The various pathologies and injuries to which the taste analyzer is subjected lead to ageusia - a partial or complete loss of taste sensations. It can also occur in a healthy person as a result of viral diseases of the upper respiratory tract (rhinitis, sinusitis), in which there is swelling of the nasopharyngeal mucosa. Hyperthermia (high temperature during inflammatory processes in the body) also reduces the sensitivity of chemoreceptors.
Sensory food analysis
Although the structure of the taste analyzer is the same for all people, for some of us, due to, above all, genetic characteristics, it has a low sensitivity threshold. As a result, there is an increased ability to distinguish more food shades and aromas. The taste analyzer, as well as olfactory in such people, called tasters, can differentiate in taste and smell, for example, from 200 to 450 types of tea. Most of us use the taste sensory system primarily to analyze the palatability of food products, thereby satisfying our need for fresh and high-quality food, which is necessary for the normal functioning of the gastrointestinal tract.
The taste sensitivity of chemoreceptors may vary.
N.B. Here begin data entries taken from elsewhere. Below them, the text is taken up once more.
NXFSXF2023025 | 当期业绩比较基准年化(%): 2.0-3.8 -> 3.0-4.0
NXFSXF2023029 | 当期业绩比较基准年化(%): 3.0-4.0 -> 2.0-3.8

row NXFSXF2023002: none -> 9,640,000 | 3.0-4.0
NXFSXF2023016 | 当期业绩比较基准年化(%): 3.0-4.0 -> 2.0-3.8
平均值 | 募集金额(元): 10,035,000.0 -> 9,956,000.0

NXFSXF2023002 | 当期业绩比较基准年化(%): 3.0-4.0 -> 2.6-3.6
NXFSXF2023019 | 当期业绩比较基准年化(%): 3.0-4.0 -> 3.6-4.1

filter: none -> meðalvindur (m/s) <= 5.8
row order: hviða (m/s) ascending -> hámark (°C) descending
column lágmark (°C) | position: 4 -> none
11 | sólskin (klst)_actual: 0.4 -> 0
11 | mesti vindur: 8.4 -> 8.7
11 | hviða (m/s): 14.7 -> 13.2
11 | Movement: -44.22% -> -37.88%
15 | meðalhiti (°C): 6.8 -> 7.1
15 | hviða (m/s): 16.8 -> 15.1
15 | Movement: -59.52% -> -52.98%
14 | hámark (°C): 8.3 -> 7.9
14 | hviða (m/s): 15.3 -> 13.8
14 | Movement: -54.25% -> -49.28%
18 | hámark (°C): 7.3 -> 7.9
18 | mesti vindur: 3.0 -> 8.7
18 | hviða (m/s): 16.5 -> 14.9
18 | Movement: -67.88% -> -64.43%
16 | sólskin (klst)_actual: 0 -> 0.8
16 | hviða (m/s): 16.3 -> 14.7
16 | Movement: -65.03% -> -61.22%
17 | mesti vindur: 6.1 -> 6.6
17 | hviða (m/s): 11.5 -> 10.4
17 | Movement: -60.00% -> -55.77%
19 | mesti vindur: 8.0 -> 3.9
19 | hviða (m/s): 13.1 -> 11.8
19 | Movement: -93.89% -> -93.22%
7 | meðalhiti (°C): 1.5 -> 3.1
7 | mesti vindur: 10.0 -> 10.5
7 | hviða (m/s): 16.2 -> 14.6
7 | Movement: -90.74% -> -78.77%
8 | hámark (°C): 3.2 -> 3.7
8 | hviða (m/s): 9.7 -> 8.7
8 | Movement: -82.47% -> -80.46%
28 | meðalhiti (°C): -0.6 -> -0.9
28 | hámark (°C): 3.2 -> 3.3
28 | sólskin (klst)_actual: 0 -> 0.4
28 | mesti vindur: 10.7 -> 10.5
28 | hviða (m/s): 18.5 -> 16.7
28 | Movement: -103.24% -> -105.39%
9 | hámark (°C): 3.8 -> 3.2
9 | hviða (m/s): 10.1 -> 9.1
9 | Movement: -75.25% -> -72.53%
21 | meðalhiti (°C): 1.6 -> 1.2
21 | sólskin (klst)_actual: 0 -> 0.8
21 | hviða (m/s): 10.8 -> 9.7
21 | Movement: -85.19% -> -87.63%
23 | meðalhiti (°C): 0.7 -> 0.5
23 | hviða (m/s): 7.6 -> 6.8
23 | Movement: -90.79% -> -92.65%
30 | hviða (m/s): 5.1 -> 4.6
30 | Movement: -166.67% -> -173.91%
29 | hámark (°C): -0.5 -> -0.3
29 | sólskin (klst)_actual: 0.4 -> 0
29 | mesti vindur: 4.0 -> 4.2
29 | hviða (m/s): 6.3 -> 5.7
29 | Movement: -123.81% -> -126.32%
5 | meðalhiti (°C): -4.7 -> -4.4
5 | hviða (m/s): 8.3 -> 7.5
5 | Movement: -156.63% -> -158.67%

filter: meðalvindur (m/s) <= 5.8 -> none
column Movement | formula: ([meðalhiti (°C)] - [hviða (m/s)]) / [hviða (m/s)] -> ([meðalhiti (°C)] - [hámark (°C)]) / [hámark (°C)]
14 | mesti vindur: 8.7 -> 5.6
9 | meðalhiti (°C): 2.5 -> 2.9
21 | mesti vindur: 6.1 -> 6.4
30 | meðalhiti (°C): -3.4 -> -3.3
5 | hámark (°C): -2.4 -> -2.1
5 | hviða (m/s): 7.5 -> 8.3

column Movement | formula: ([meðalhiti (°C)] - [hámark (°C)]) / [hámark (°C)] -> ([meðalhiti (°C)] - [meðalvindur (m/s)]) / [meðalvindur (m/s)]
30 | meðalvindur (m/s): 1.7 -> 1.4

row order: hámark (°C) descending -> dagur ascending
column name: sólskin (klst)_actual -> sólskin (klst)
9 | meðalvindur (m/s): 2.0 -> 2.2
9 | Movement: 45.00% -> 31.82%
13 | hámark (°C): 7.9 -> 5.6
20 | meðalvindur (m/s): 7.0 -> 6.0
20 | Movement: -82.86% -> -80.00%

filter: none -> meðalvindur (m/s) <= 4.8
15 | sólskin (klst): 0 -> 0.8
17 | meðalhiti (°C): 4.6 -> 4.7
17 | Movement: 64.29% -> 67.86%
So, it rises during pregnancy (symptoms of toxicosis), while breastfeeding, in a state of stress. Under ordinary conditions, the taste can be enhanced, for example, by heating food to 30-40 Β° C. This technique is used in the process of assessing the taste of dishes and drinks. For example, wine and beer are necessarily warmed up before tasting.
This article examined the structure and functions of the taste analyzer. His role in the perception and differentiation of environmental stimuli was also studied.